Another reason is that healthcare information is so concrete, whereas it is quite hard to write a sensible information leaflet about psychological, spiritual and social care matters. But the ‘choosing and moving to a care home’ and the ‘cognitive behavioural therapy’ leaflets suggest that this is possible. In social care we ought to be working harder at providing concrete public information for people using our services. It should be possible to explain more concretely what social workers do and why, in the way these medical leaflets do. This would make social work a more important aspect of the services that it is part of. We could also make clearer what some of the issues are about the problems that soical workers help with; in this case, for example, why children need help in understanding the fact that an important relative is dying.
One of the reasons for going into the information leaflet business is the stigma against social care.
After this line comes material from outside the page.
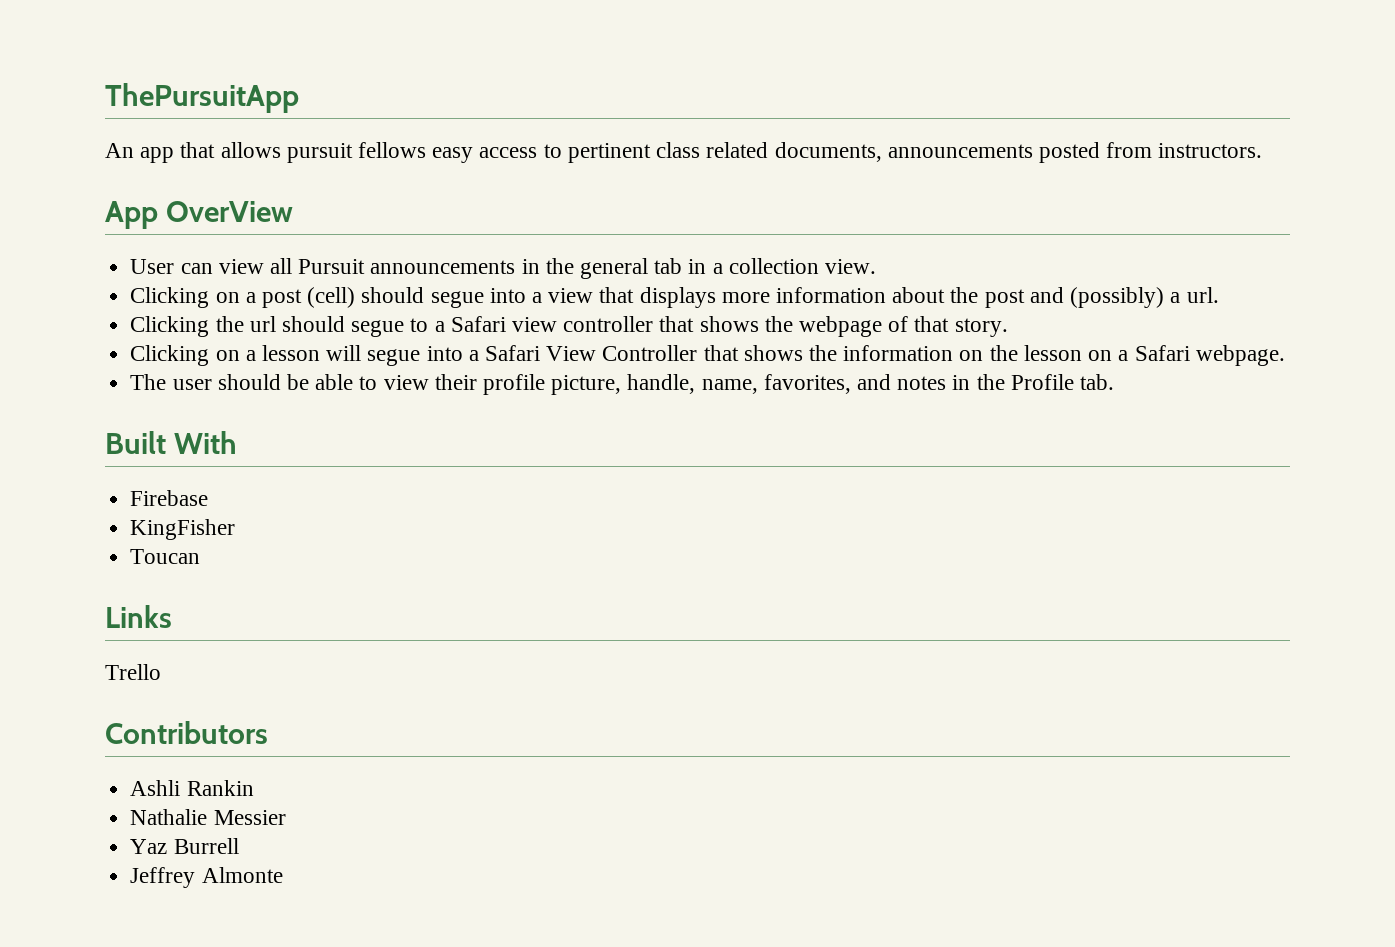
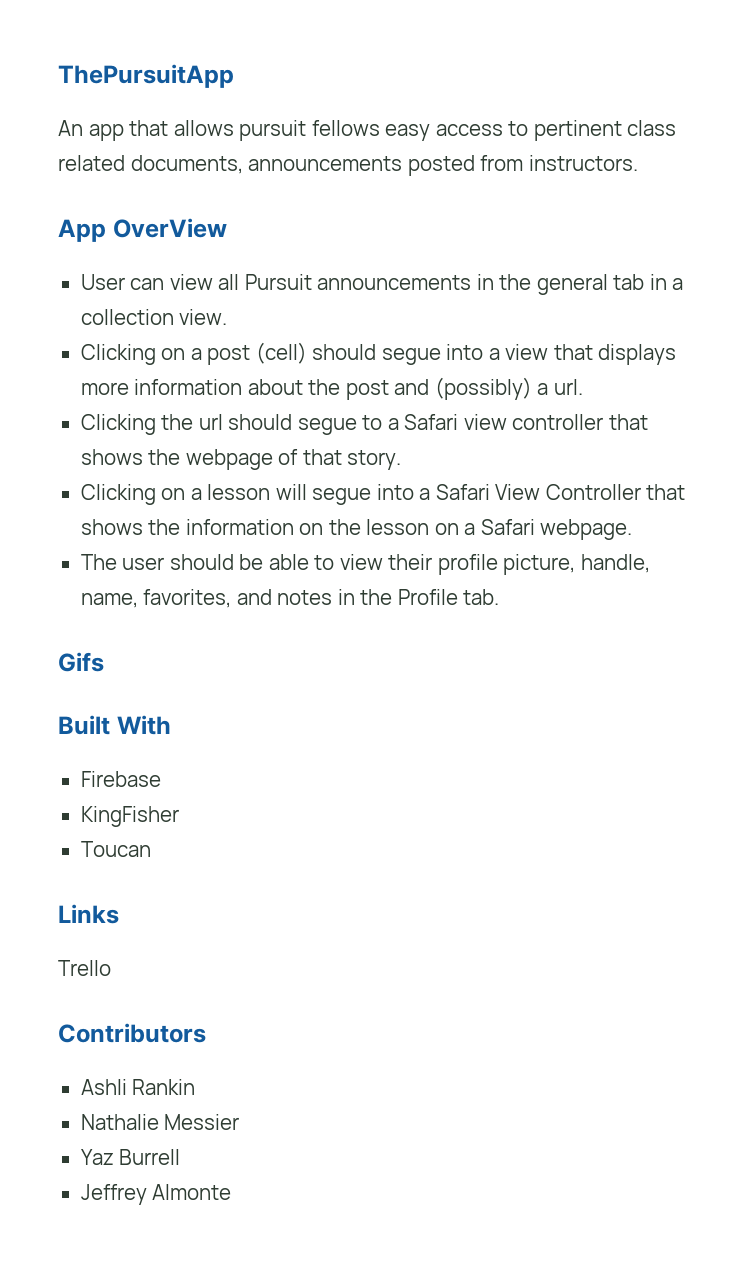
(1115, 382) none -> [58,652,104,672] // Gifs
Its history has been very much a dealing with the mad, bad and ‘dependent scroungers/exploiters of our welfare system’ service. But the increasing focus on long-term conditions affecting the huge population of older people gives an opportunity for a reinventing of social care, much as palliative care reinvented care for ‘the dying’ over the past fifty years. We are often providing valued services for the majority in the frailer periods of their lives. And providing clear, specific, and brief information could make the general public think again about how they actually value social care.
Information and CancerBacup
If you’re interested in history, there is a brief history of CancerBacup, the cancer information service at http://www.macmillan.org.uk/Documents/AboutUs/WhoWeAre/History/part4Timeline.pdf; also information about the founder Dr Vicky Clement-Jones, a research doctor who had ovarian cancer, at: http://www.macmillan.org.uk/Documents/AboutUs/WhoWeAre/History/part3VCJBiography.pdf. This originally stood for the British Association of Cancer United Patients, but also handily implies supportive ‘backup’. It always reminds me of the lovely Lancashire town of Bacup (pronounced ‘bay-cup’).